La Cour en conséquence infirme la décision déférée en ce qu’elle a condamné la compagnie Thelem Assurances à payer à A B une provision complémentaire de 214.250 euros, déduction faite des provisions déjà accordées, et statuant à nouveau :
• Condamne la compagnie Thelem Assurances à payer à A B une provision complémentaire de 70.000 euros, à valoir sur le préjudice corporel qu’il a subi du fait de l’accident.
2) Sur les demandes accessoires
Dans un contexte où la société Thelem Assurances ne contestait pas le versement d’une provision mais où les parties divergeaient sur le quantum de la provision à retenir, et alors que A B sollicitait une provision qui s’apparentait à une liquidation de préjudice, la Cour infirme la décision déférée qui a condamné la société Thelem Assurances aux dépens et à payer à A B la somme de 2.000 euros sur le fondement de l’article 700 du code de procédure civile et statuant à nouveau dit que chacune des parties conservera la charge de ses propres dépens au titre de la procédure de première instance et rejette la demande présentée par A B sur le fondement de l’article 700 du code de procédure civile en première instance.
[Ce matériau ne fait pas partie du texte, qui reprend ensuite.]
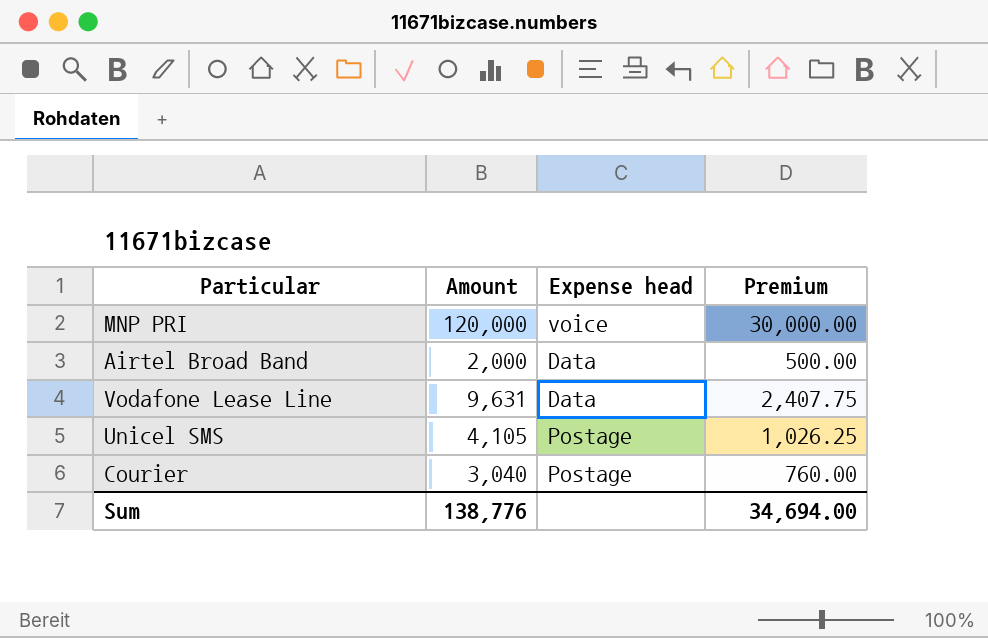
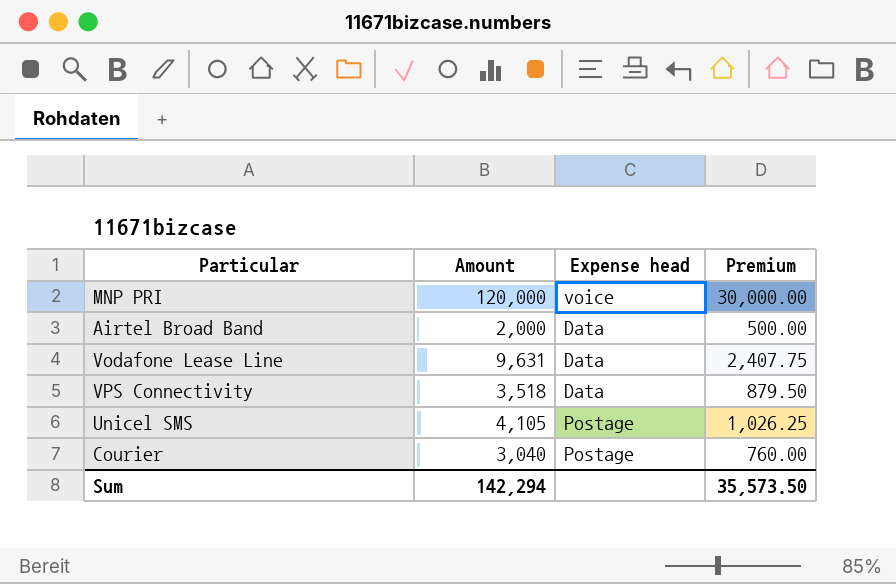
row VPS Connectivity: none -> 3,518 | Data | 879.50
Sum | Amount: 138,776 -> 142,294
Sum | Premium: 34,694.00 -> 35,573.50

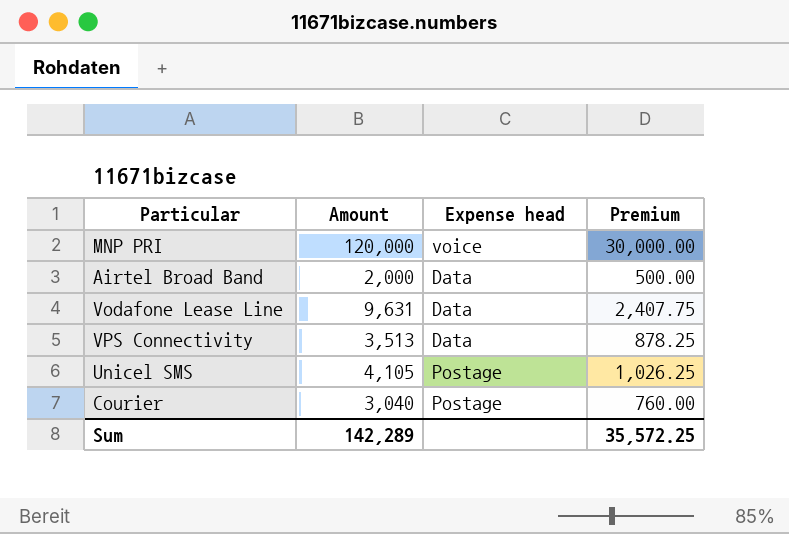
VPS Connectivity | Amount: 3,518 -> 3,513
VPS Connectivity | Premium: 879.50 -> 878.25
Sum | Amount: 142,294 -> 142,289
Sum | Premium: 35,573.50 -> 35,572.25

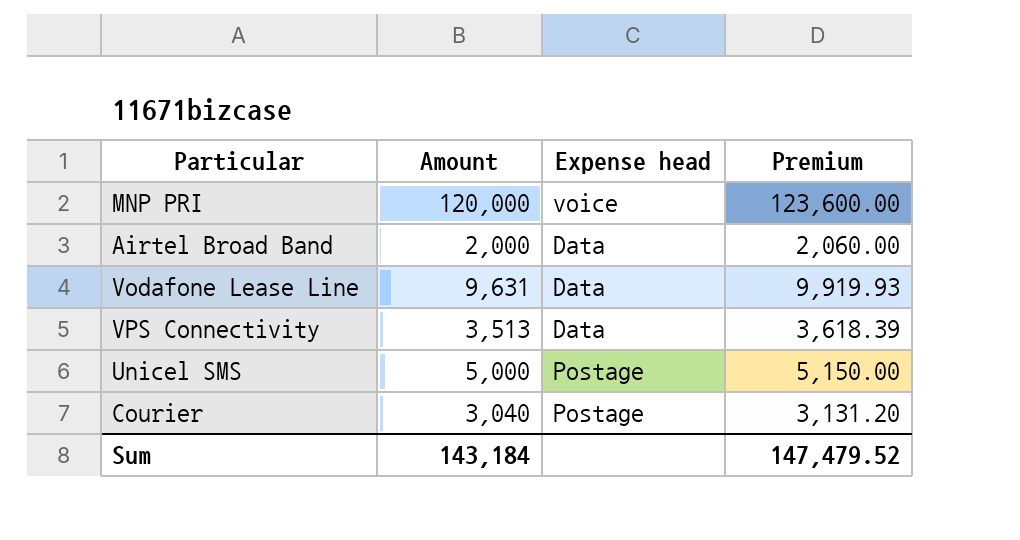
column Premium | formula: [Amount] * 0.25 -> [Amount] * 1.03
Unicel SMS | Amount: 4,105 -> 5,000
Sum | Amount: 142,289 -> 143,184
Sum | Premium: 35,572.25 -> 147,479.52

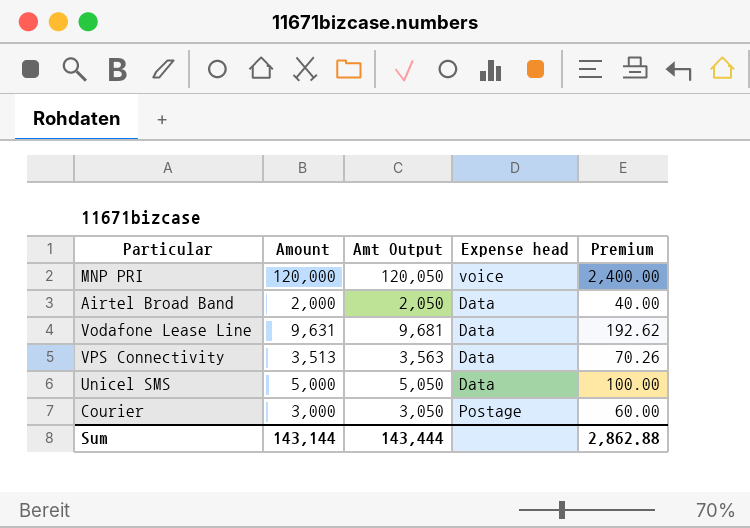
column Amt Output | formula: none -> [Amount] + 50
column Premium | formula: [Amount] * 1.03 -> [Amount] * 0.02
Unicel SMS | Expense head: Postage -> Data
Courier | Amount: 3,040 -> 3,000
Sum | Amount: 143,184 -> 143,144
Sum | Premium: 147,479.52 -> 2,862.88

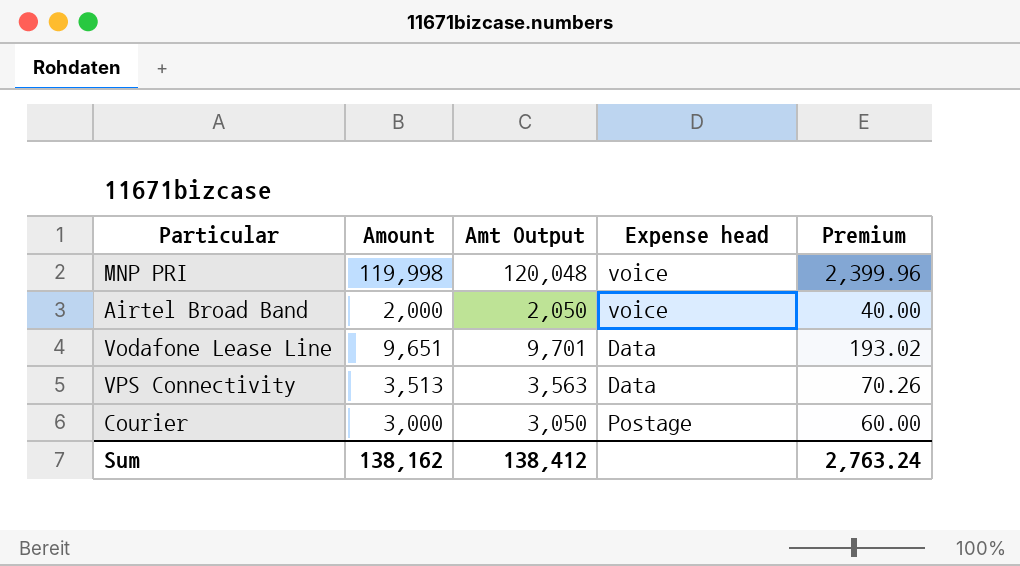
row Unicel SMS: 5,000 | 5,050 | Data | 100.00 -> none
MNP PRI | Amount: 120,000 -> 119,998
MNP PRI | Amt Output: 120,050 -> 120,048
MNP PRI | Premium: 2,400.00 -> 2,399.96
Airtel Broad Band | Expense head: Data -> voice
Vodafone Lease Line | Amount: 9,631 -> 9,651
Vodafone Lease Line | Amt Output: 9,681 -> 9,701
Vodafone Lease Line | Premium: 192.62 -> 193.02
Sum | Amount: 143,144 -> 138,162
Sum | Amt Output: 143,444 -> 138,412
Sum | Premium: 2,862.88 -> 2,763.24

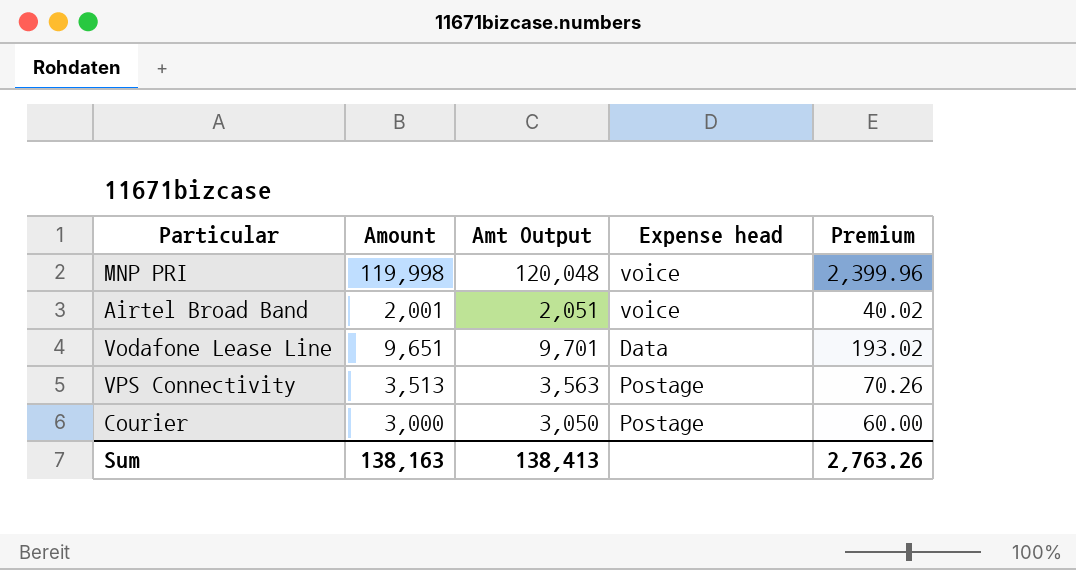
Airtel Broad Band | Amount: 2,000 -> 2,001
Airtel Broad Band | Amt Output: 2,050 -> 2,051
Airtel Broad Band | Premium: 40.00 -> 40.02
VPS Connectivity | Expense head: Data -> Postage
Sum | Amount: 138,162 -> 138,163
Sum | Amt Output: 138,412 -> 138,413
Sum | Premium: 2,763.24 -> 2,763.26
Pour la même raison, la Cour dit que chacune des parties conservera la charge de ses propres dépens à hauteur d’appel et rejette les demandes présentées par les parties sur le fondement de l’article 700 du code de procédure civile à hauteur d’appel, non justifiées en équité.
PAR CES MOTIFS
La Cour,
Infirme la décision déférée en ce qu’elle a condamné la compagnie Thelem Assurances à payer à A B une provision complémentaire de 214.250 euros, déduction faite des provisions déjà accordées, et statuant à nouveau :
Condamne la compagnie Thelem Assurances à payer à A B une provision complémentaire de 70.000 euros, à valoir sur le préjudice corporel qu’il a subi du fait de l’accident ;
Infirme la décision déférée en ce qu’elle a condamné la société Thelem Assurances aux dépens de la procédure de première instance et à payer à A B la somme de 2.000 euros sur le fondement de l’article 700 du code de procédure civile et, statuant à nouveau :
• Dit que chacune des parties conservera la charge de ses propres dépens au titre de la procédure de première instance.
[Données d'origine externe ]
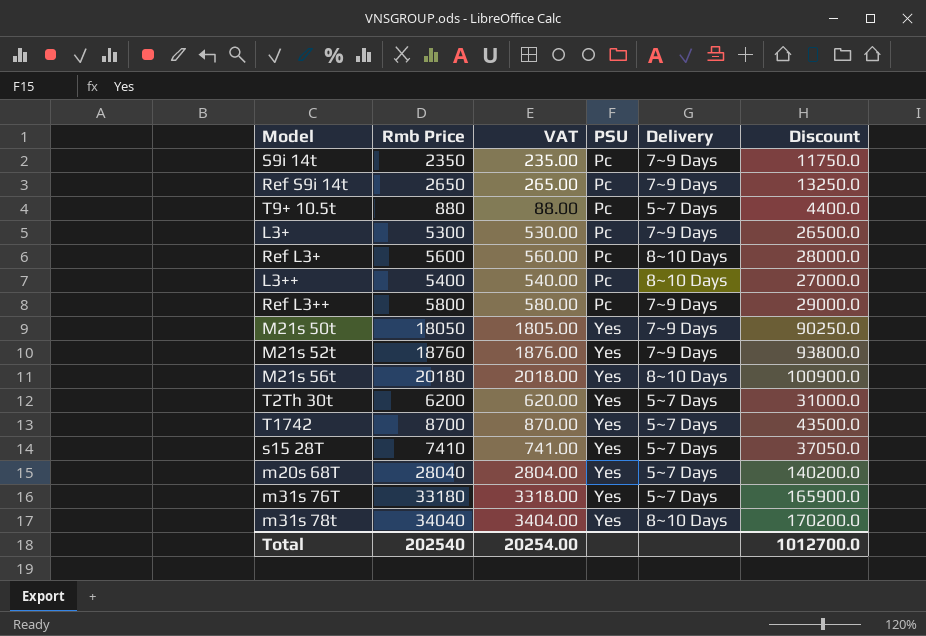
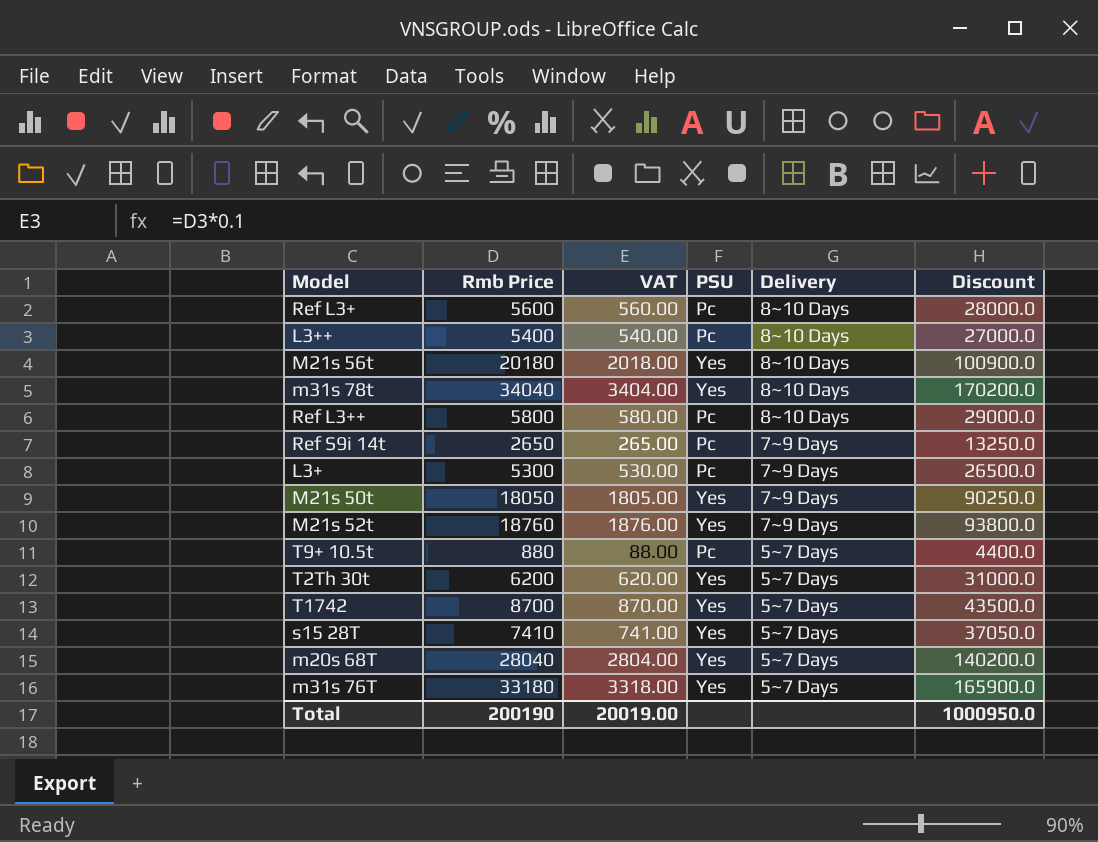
row order: PSU ascending -> Delivery descending
row S9i 14t: 2350 | 235.00 | Pc | 7~9 Days | 11750.0 -> none
Ref L3++ | Delivery: 7~9 Days -> 8~10 Days
Total | Rmb Price: 202540 -> 200190
Total | VAT: 20254.00 -> 20019.00
Total | Discount: 1012700.0 -> 1000950.0

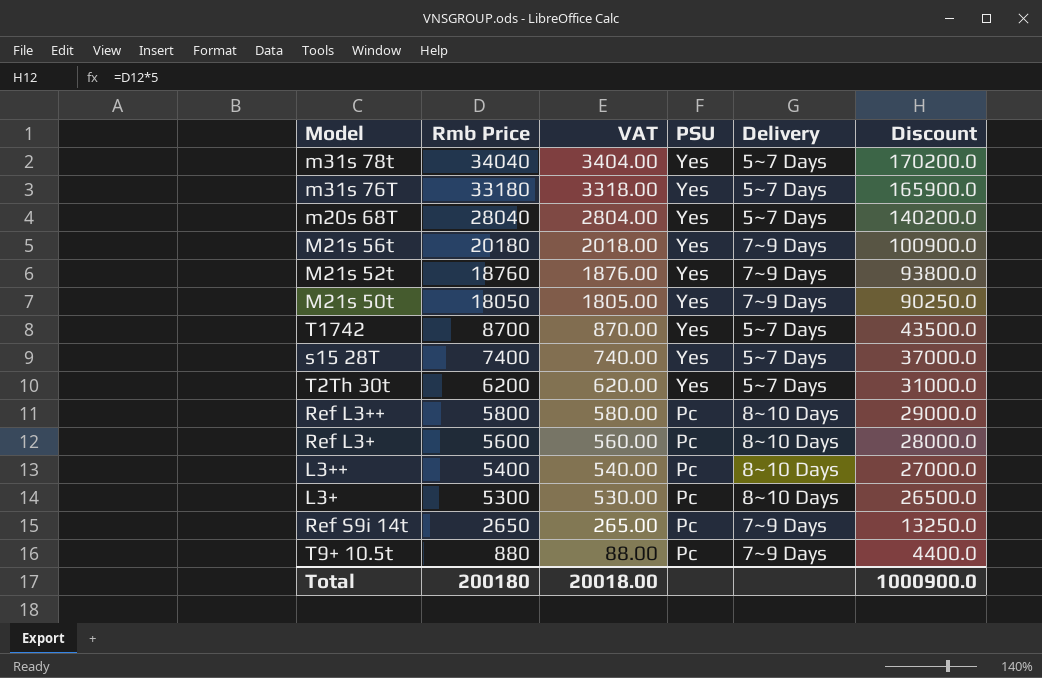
row order: Delivery descending -> Rmb Price descending
m31s 78t | Delivery: 8~10 Days -> 5~7 Days
M21s 56t | Delivery: 8~10 Days -> 7~9 Days
s15 28T | Rmb Price: 7410 -> 7400
s15 28T | VAT: 741.00 -> 740.00
s15 28T | Discount: 37050.0 -> 37000.0
L3+ | Delivery: 7~9 Days -> 8~10 Days
T9+ 10.5t | Delivery: 5~7 Days -> 7~9 Days
Total | Rmb Price: 200190 -> 200180
Total | VAT: 20019.00 -> 20018.00
Total | Discount: 1000950.0 -> 1000900.0

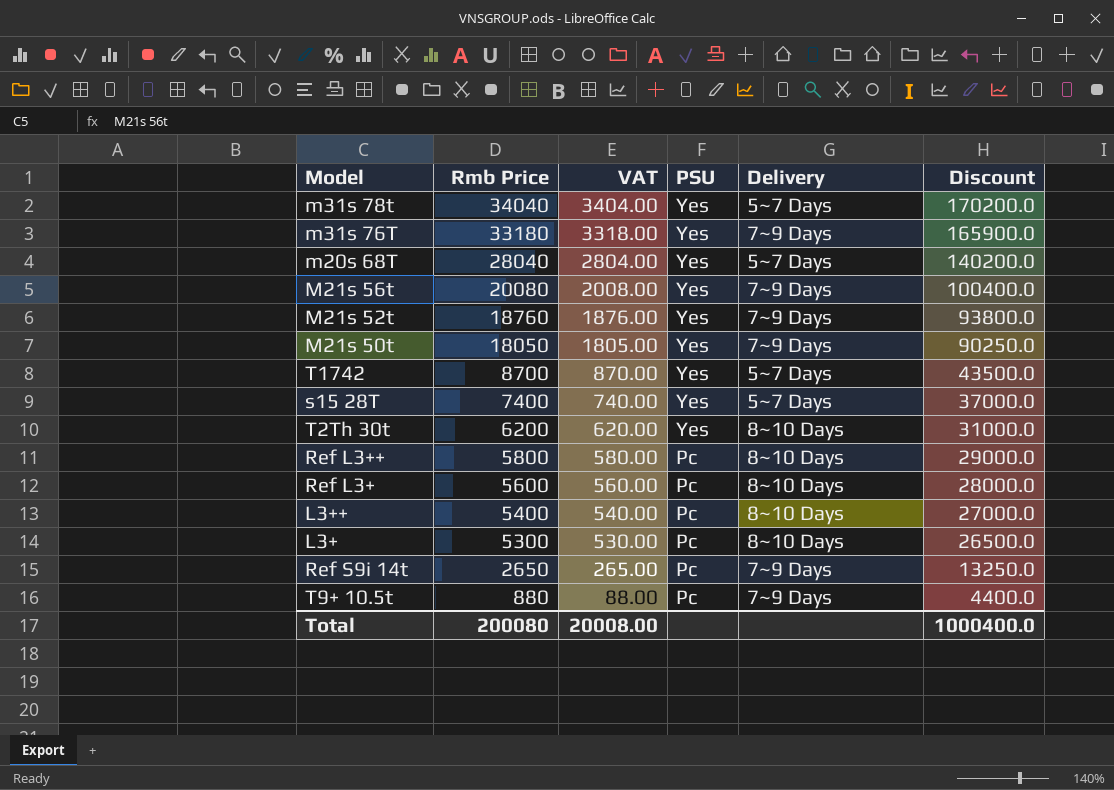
m31s 76T | Delivery: 5~7 Days -> 7~9 Days
M21s 56t | Rmb Price: 20180 -> 20080
M21s 56t | VAT: 2018.00 -> 2008.00
M21s 56t | Discount: 100900.0 -> 100400.0
T2Th 30t | Delivery: 5~7 Days -> 8~10 Days
Total | Rmb Price: 200180 -> 200080
Total | VAT: 20018.00 -> 20008.00
Total | Discount: 1000900.0 -> 1000400.0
Rejette la demande présentée par A B sur le fondement de l’article 700 du code de procédure civile ;
Dit que chacune des parties conservera la charge de ses propres dépens à hauteur d’appel ;
Rejette les demandes présentées par les parties sur le fondement de l’article 700 du code de procédure civile à hauteur d’appel ;
Rejette toute autre demande plus ample ou contraire.